Алекиан пустил коня по раскисшей пашне, следом за ним, нахлестывая несчастных лошадок, следовали фургоном монахи, посланники архиепископа Мунта, дальше — гвардейская полурота с Валентом Гранлотским во главе…
Навстречу им шли, плелись, скакали и бежали воины из Ванета, Тилы, Тогера… Они оторвались от размеренно надвигающегося черного клина и теперь торопливо отступали, боясь оглянуться и втягивая головы в плечи, когда казалось, что барабанная дробь, выбиваемая сержантами Могнака Забытого, приближается…
Монахи торопливо содрали тент с фургона — так, чтобы Когера было видно с разных сторон — и помогли проповеднику взгромоздиться на импровизированную трибуну из тюков и ящиков, сваленных на днище повозки. Внезапно подул холодный ветер, принес новые тучи. Небо над головой Когера потемнело, проповедник вздернул правую руку и неожиданно мощным голосом взревел:
— Братья мои! Дети мои! Слышите ли глас Пресветлого?!! — над лысиной клирика сверкнула молния и раскаты грома тяжко и сыто пророкотали в низком небе. — Именем Гилфинга обращаюсь к вам!!!
Пораженные беглецы замерли, оборачиваясь к вдохновенному пророку.

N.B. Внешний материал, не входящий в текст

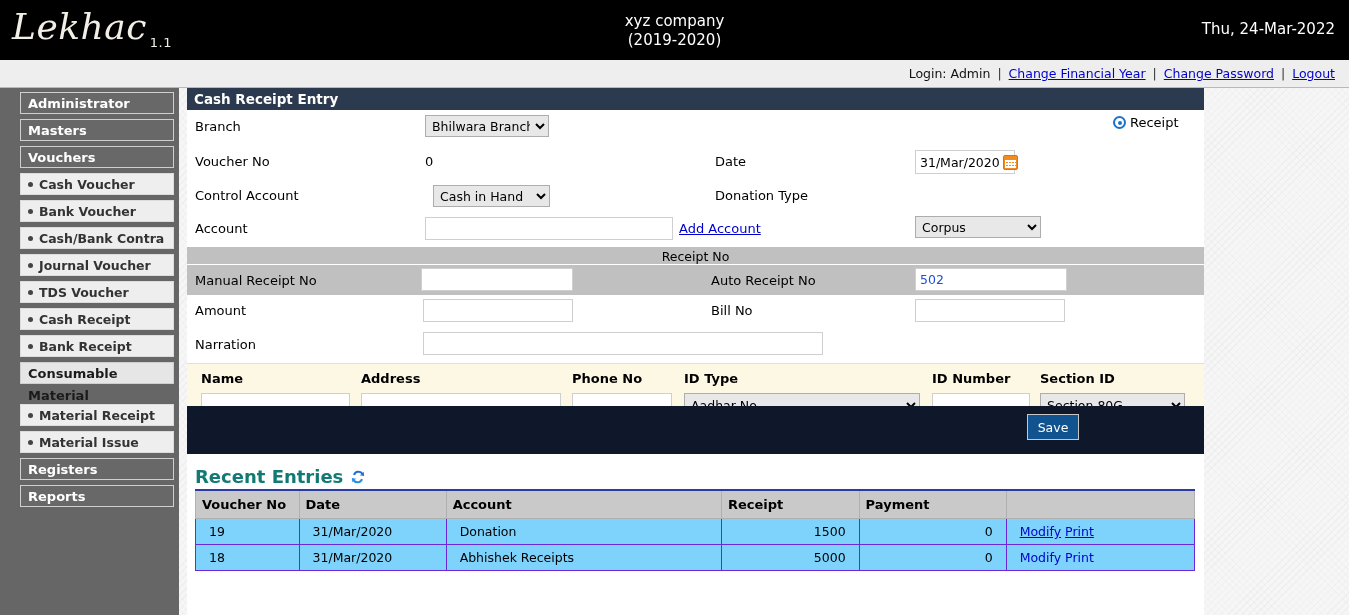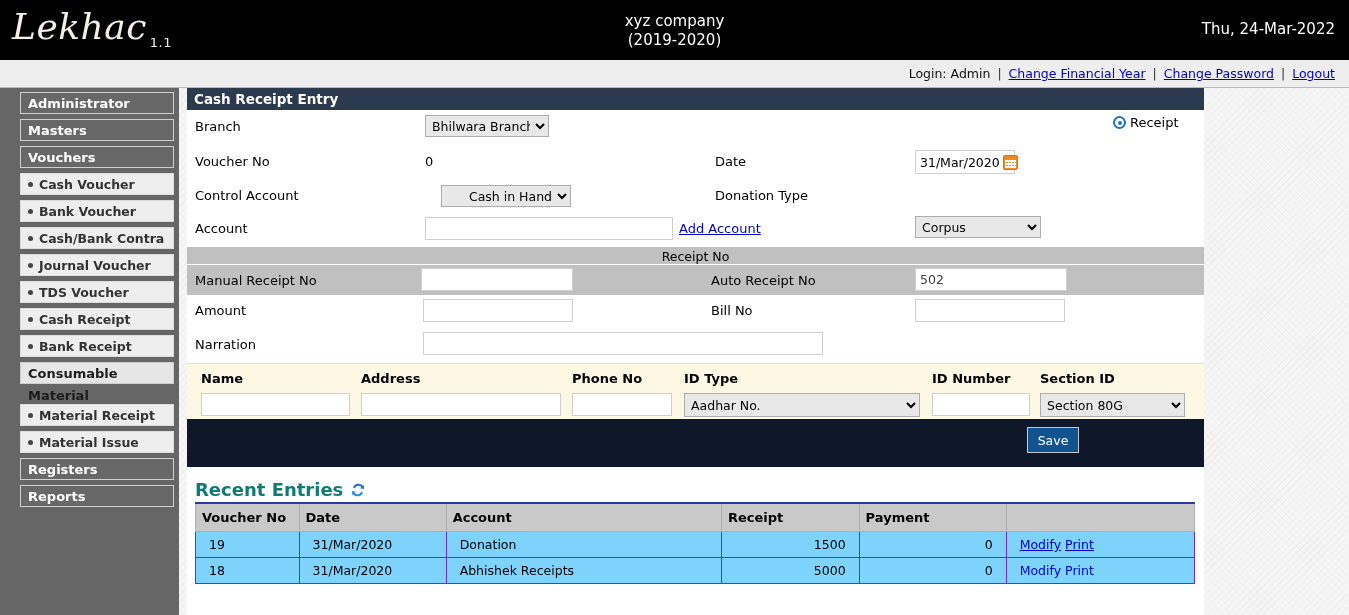"Cash in Hand" select.sel { left: 254px -> 246px; text-align: right -> none; width: 130px -> 117px }
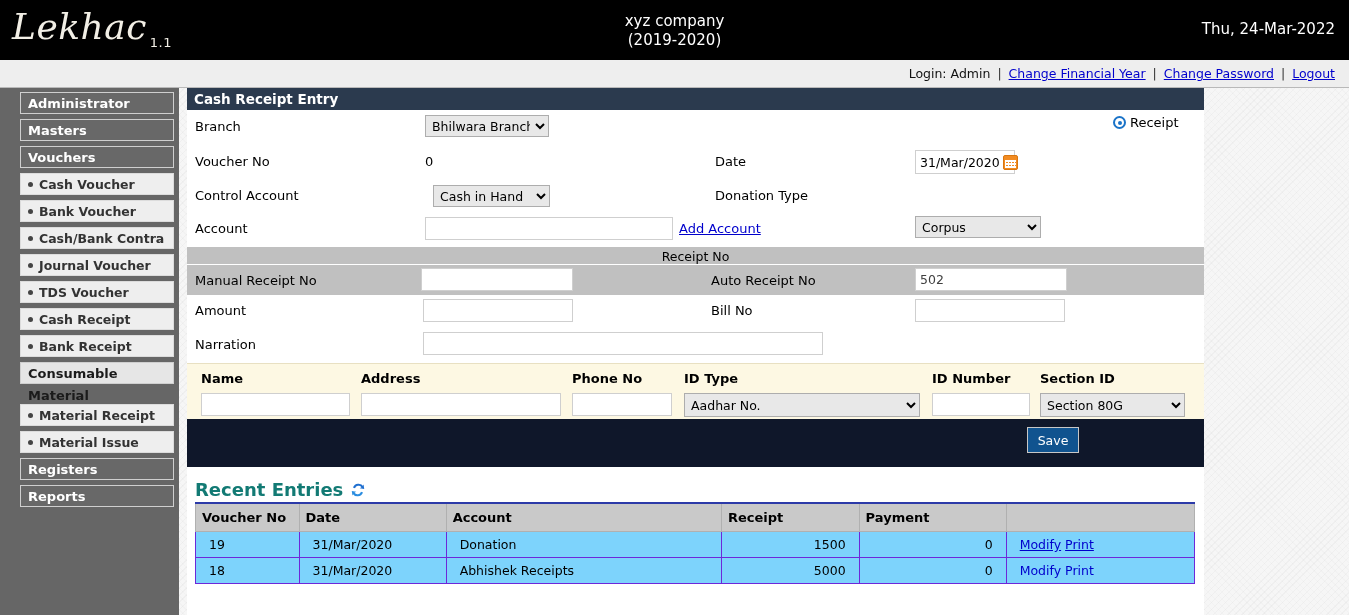"502" input.txt { color: #404040 -> #1d4ed8 }
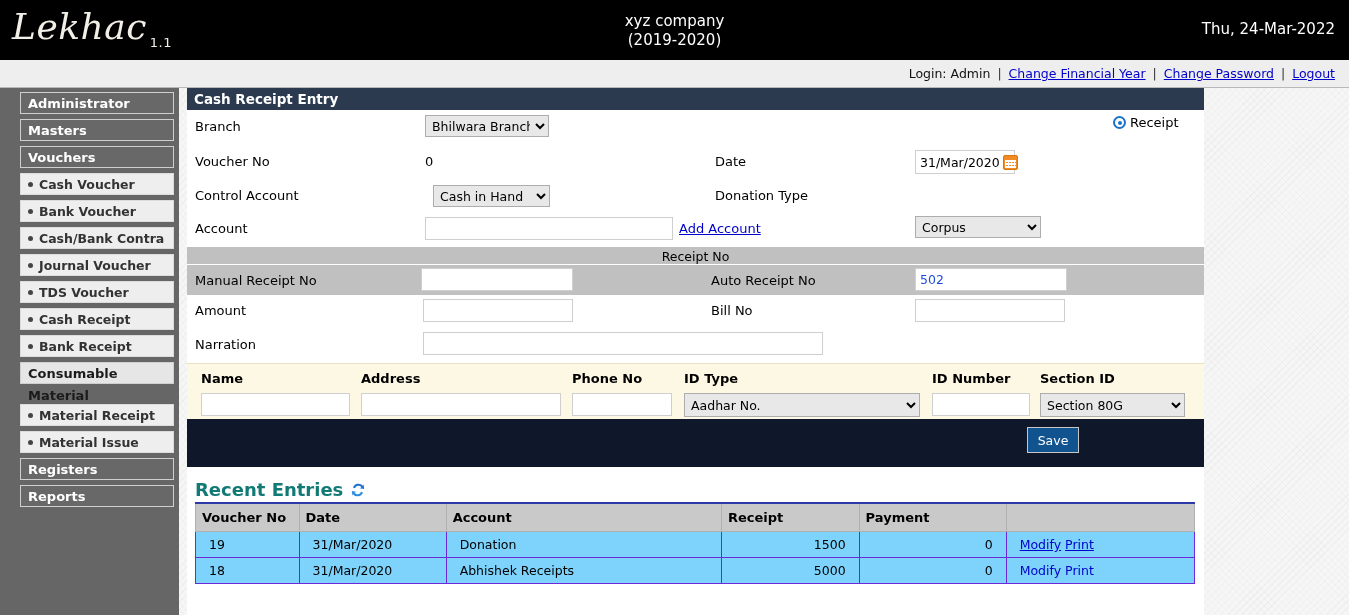"Name" .donor { height: 56px -> 43px }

— Нынче великий день, дети мои! Сами Создатели глядят на нас с небес!!! Мать Гунгилла льет слезы, видя гибель возлюбленных сынов!!! — из низких неправдоподобно-черных туч низверглись потоки ливня. — Вот идут они, мерзостные чудища, порождения Тьмы, прислужники нечистого!!!
Имперцы невольно оглянулись туда, куда тыкал толстым пальцем Когер, оттуда медленно и стройно надвигались черные солдаты, острие клина матово отсвечивало заколдованными латами магиков, по которым стекали потоки воды. Когер говорил и говорил, завывал, ревел, тыкал пальцем, раскачиваясь и приплясывая на разъезжающихся под ногами тюках, и воины, слушая, забывали страх, их охватывала ненависть — огромная, жаркая, всепоглощающая ненависть к тем, черным, шагающим под барабанную дробь сквозь потоки ливня… Руки сами крепче стискивали мокрое оружие…
— Вперед!!! — заорал Когер.
И толпа — конные, пешие, дворяне и простолюдины — разом зашевелилась, развернулась и качнулась единым порывом навстречу врагу…
Гарнизон, а также сбежавшиеся под защиту замковых стен окрестные крестьяне покинули Маултон по договору с демоном. Им было позволено взять все имущество, исключая съестные припасы и скот. Еще был обещан свободный проход в Гонзор и три дня, в течение которых их не станут преследовать — на дорогу. Когда ворота распахнулись, и поток беженцев двинулся по дороге, рослая и толстая тетка, вдовая маултонская кухарка, неожиданно для всех покинула земляков и, подобрав юбки, тяжелой рысцой устремилась к захватчикам, наблюдающим издали. Вслед ей полетели сердитые крики, но тетка не обратила на них ни малейшего внимания. Добежав, тяжело дышащая толстуха потребовала проводить ее к мадам Агртисте.
— Пусть-ка барыня мне жениха сыщет, — заявила кухарка, оглядывая орков. — А лучше — двух. А то вон какие эти… махонькие все.
— А что же, — ухмыляясь спросил Ингви, — в замке тебе жениха не нашлось?
— Я женщина вдовая, — пояснила тетка. — Справные мужики на девок глядят больше, а не на вдовиц, вроде меня. Ну а ежели не слишком справный, то мне одного мало, хотя бы двух, что ли, надо… Вот, государь… Мадам Агриста — дама рассудительная, дурного не посоветует, да к тому же природная моя госпожа. Послушаюсь ее.